* Your task
Keep each entry exactly as written when you repeat it, and skip the images.

* Listed records
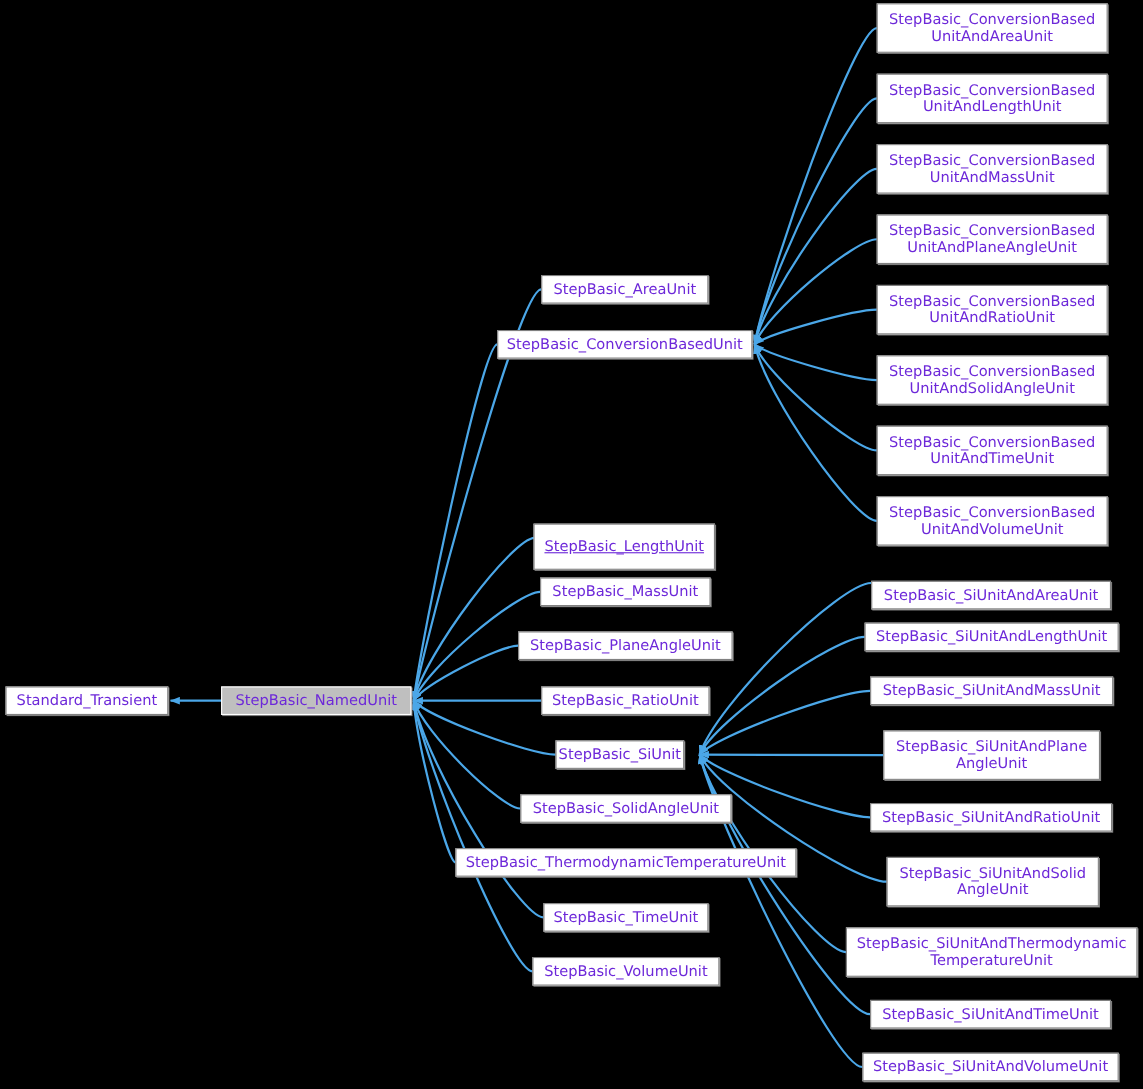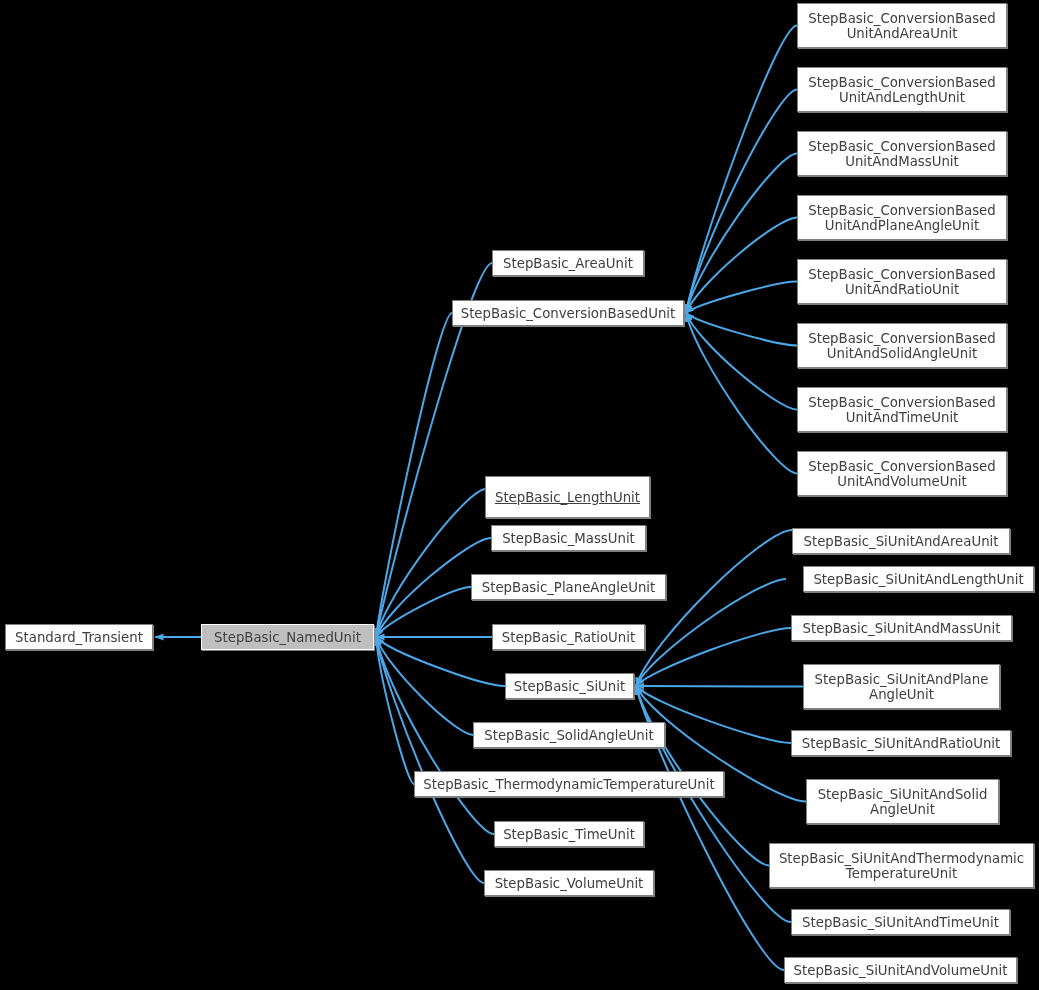--- a/index.html
+++ b/index.html
@@ -26,21 +26,21 @@
   .node {
     position: absolute;
     box-sizing: border-box;
     background: #ffffff;
     border: 1px solid #808080;
     box-shadow: 1px 1px 0 0 #7f7f7f;
     display: flex;
     align-items: center;
     justify-content: center;
     text-align: center;
-    color: #404040;
+    color: #6d28d9;
     font-size: 13.3px;
     line-height: 15px;
     letter-spacing: 0px;
     padding: 0 0;
     white-space: pre-line;
     z-index: 2;
   }
   .node.highlight {
     background: #bfbfbf;
     border: 1px solid #ffffff;
@@ -90,21 +90,21 @@
   </svg>
   <div id="node-layer">
       <div class="node" style="left: 5px; top: 624px; width: 148px; height: 26px;">Standard_Transient</div>
       <div class="node highlight" style="left: 201px; top: 624px; width: 173px; height: 26px;">StepBasic_NamedUnit</div>
       <div class="node" style="left: 492px; top: 250px; width: 152px; height: 26px;">StepBasic_AreaUnit</div>
       <div class="node" style="left: 452px; top: 300px; width: 232px; height: 26px;">StepBasic_ConversionBasedUnit</div>
       <div class="node" style="left: 485px; top: 476px; width: 165px; height: 42px; text-decoration: underline;">StepBasic_LengthUnit</div>
       <div class="node" style="left: 491px; top: 525px; width: 155px; height: 26px;">StepBasic_MassUnit</div>
       <div class="node" style="left: 471px; top: 574px; width: 195px; height: 26px;">StepBasic_PlaneAngleUnit</div>
       <div class="node" style="left: 492px; top: 624px; width: 153px; height: 26px;">StepBasic_RatioUnit</div>
-      <div class="node" style="left: 505px; top: 673px; width: 129px; height: 26px;">StepBasic_SiUnit</div>
+      <div class="node" style="left: 505px; top: 673px; width: 117px; height: 26px;">StepBasic_SiUnit</div>
       <div class="node" style="left: 473px; top: 722px; width: 192px; height: 26px;">StepBasic_SolidAngleUnit</div>
       <div class="node" style="left: 414px; top: 771px; width: 310px; height: 26px;">StepBasic_ThermodynamicTemperatureUnit</div>
       <div class="node" style="left: 494px; top: 821px; width: 150px; height: 26px;">StepBasic_TimeUnit</div>
       <div class="node" style="left: 484px; top: 870px; width: 170px; height: 26px;">StepBasic_VolumeUnit</div>
       <div class="node" style="left: 797px; top: 3px; width: 210px; height: 45px;">StepBasic_ConversionBased
 UnitAndAreaUnit</div>
       <div class="node" style="left: 797px; top: 67px; width: 210px; height: 45px;">StepBasic_ConversionBased
 UnitAndLengthUnit</div>
       <div class="node" style="left: 797px; top: 131px; width: 210px; height: 45px;">StepBasic_ConversionBased
 UnitAndMassUnit</div>
@@ -112,21 +112,21 @@
 UnitAndPlaneAngleUnit</div>
       <div class="node" style="left: 797px; top: 259px; width: 210px; height: 45px;">StepBasic_ConversionBased
 UnitAndRatioUnit</div>
       <div class="node" style="left: 797px; top: 323px; width: 210px; height: 45px;">StepBasic_ConversionBased
 UnitAndSolidAngleUnit</div>
       <div class="node" style="left: 797px; top: 387px; width: 210px; height: 45px;">StepBasic_ConversionBased
 UnitAndTimeUnit</div>
       <div class="node" style="left: 797px; top: 451px; width: 210px; height: 45px;">StepBasic_ConversionBased
 UnitAndVolumeUnit</div>
       <div class="node" style="left: 792px; top: 517px; width: 218px; height: 26px; margin-top: 11px;">StepBasic_SiUnitAndAreaUnit</div>
-      <div class="node" style="left: 786px; top: 566px; width: 231px; height: 26px; margin-left: 17px;">StepBasic_SiUnitAndLengthUnit</div>
+      <div class="node" style="left: 786px; top: 566px; width: 231px; height: 26px;">StepBasic_SiUnitAndLengthUnit</div>
       <div class="node" style="left: 791px; top: 615px; width: 221px; height: 26px;">StepBasic_SiUnitAndMassUnit</div>
       <div class="node" style="left: 803px; top: 664px; width: 197px; height: 45px;">StepBasic_SiUnitAndPlane
 AngleUnit</div>
       <div class="node" style="left: 791px; top: 730px; width: 220px; height: 26px;">StepBasic_SiUnitAndRatioUnit</div>
       <div class="node" style="left: 806px; top: 779px; width: 193px; height: 45px;">StepBasic_SiUnitAndSolid
 AngleUnit</div>
       <div class="node" style="left: 769px; top: 843px; width: 265px; height: 45px;">StepBasic_SiUnitAndThermodynamic
 TemperatureUnit</div>
       <div class="node" style="left: 791px; top: 909px; width: 219px; height: 26px;">StepBasic_SiUnitAndTimeUnit</div>
       <div class="node" style="left: 784px; top: 957px; width: 233px; height: 26px;">StepBasic_SiUnitAndVolumeUnit</div>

* Answer box
--- a/index.html
+++ b/index.html
@@ -26,21 +26,21 @@
   .node {
     position: absolute;
     box-sizing: border-box;
     background: #ffffff;
     border: 1px solid #808080;
     box-shadow: 1px 1px 0 0 #7f7f7f;
     display: flex;
     align-items: center;
     justify-content: center;
     text-align: center;
-    color: #404040;
+    color: #6d28d9;
     font-size: 13.3px;
     line-height: 15px;
     letter-spacing: 0px;
     padding: 0 0;
     white-space: pre-line;
     z-index: 2;
   }
   .node.highlight {
     background: #bfbfbf;
     border: 1px solid #ffffff;
@@ -90,21 +90,21 @@
   </svg>
   <div id="node-layer">
       <div class="node" style="left: 5px; top: 624px; width: 148px; height: 26px;">Standard_Transient</div>
       <div class="node highlight" style="left: 201px; top: 624px; width: 173px; height: 26px;">StepBasic_NamedUnit</div>
       <div class="node" style="left: 492px; top: 250px; width: 152px; height: 26px;">StepBasic_AreaUnit</div>
       <div class="node" style="left: 452px; top: 300px; width: 232px; height: 26px;">StepBasic_ConversionBasedUnit</div>
       <div class="node" style="left: 485px; top: 476px; width: 165px; height: 42px; text-decoration: underline;">StepBasic_LengthUnit</div>
       <div class="node" style="left: 491px; top: 525px; width: 155px; height: 26px;">StepBasic_MassUnit</div>
       <div class="node" style="left: 471px; top: 574px; width: 195px; height: 26px;">StepBasic_PlaneAngleUnit</div>
       <div class="node" style="left: 492px; top: 624px; width: 153px; height: 26px;">StepBasic_RatioUnit</div>
-      <div class="node" style="left: 505px; top: 673px; width: 129px; height: 26px;">StepBasic_SiUnit</div>
+      <div class="node" style="left: 505px; top: 673px; width: 117px; height: 26px;">StepBasic_SiUnit</div>
       <div class="node" style="left: 473px; top: 722px; width: 192px; height: 26px;">StepBasic_SolidAngleUnit</div>
       <div class="node" style="left: 414px; top: 771px; width: 310px; height: 26px;">StepBasic_ThermodynamicTemperatureUnit</div>
       <div class="node" style="left: 494px; top: 821px; width: 150px; height: 26px;">StepBasic_TimeUnit</div>
       <div class="node" style="left: 484px; top: 870px; width: 170px; height: 26px;">StepBasic_VolumeUnit</div>
       <div class="node" style="left: 797px; top: 3px; width: 210px; height: 45px;">StepBasic_ConversionBased
 UnitAndAreaUnit</div>
       <div class="node" style="left: 797px; top: 67px; width: 210px; height: 45px;">StepBasic_ConversionBased
 UnitAndLengthUnit</div>
       <div class="node" style="left: 797px; top: 131px; width: 210px; height: 45px;">StepBasic_ConversionBased
 UnitAndMassUnit</div>
@@ -112,21 +112,21 @@
 UnitAndPlaneAngleUnit</div>
       <div class="node" style="left: 797px; top: 259px; width: 210px; height: 45px;">StepBasic_ConversionBased
 UnitAndRatioUnit</div>
       <div class="node" style="left: 797px; top: 323px; width: 210px; height: 45px;">StepBasic_ConversionBased
 UnitAndSolidAngleUnit</div>
       <div class="node" style="left: 797px; top: 387px; width: 210px; height: 45px;">StepBasic_ConversionBased
 UnitAndTimeUnit</div>
       <div class="node" style="left: 797px; top: 451px; width: 210px; height: 45px;">StepBasic_ConversionBased
 UnitAndVolumeUnit</div>
       <div class="node" style="left: 792px; top: 517px; width: 218px; height: 26px; margin-top: 11px;">StepBasic_SiUnitAndAreaUnit</div>
-      <div class="node" style="left: 786px; top: 566px; width: 231px; height: 26px; margin-left: 17px;">StepBasic_SiUnitAndLengthUnit</div>
+      <div class="node" style="left: 786px; top: 566px; width: 231px; height: 26px;">StepBasic_SiUnitAndLengthUnit</div>
       <div class="node" style="left: 791px; top: 615px; width: 221px; height: 26px;">StepBasic_SiUnitAndMassUnit</div>
       <div class="node" style="left: 803px; top: 664px; width: 197px; height: 45px;">StepBasic_SiUnitAndPlane
 AngleUnit</div>
       <div class="node" style="left: 791px; top: 730px; width: 220px; height: 26px;">StepBasic_SiUnitAndRatioUnit</div>
       <div class="node" style="left: 806px; top: 779px; width: 193px; height: 45px;">StepBasic_SiUnitAndSolid
 AngleUnit</div>
       <div class="node" style="left: 769px; top: 843px; width: 265px; height: 45px;">StepBasic_SiUnitAndThermodynamic
 TemperatureUnit</div>
       <div class="node" style="left: 791px; top: 909px; width: 219px; height: 26px;">StepBasic_SiUnitAndTimeUnit</div>
       <div class="node" style="left: 784px; top: 957px; width: 233px; height: 26px;">StepBasic_SiUnitAndVolumeUnit</div>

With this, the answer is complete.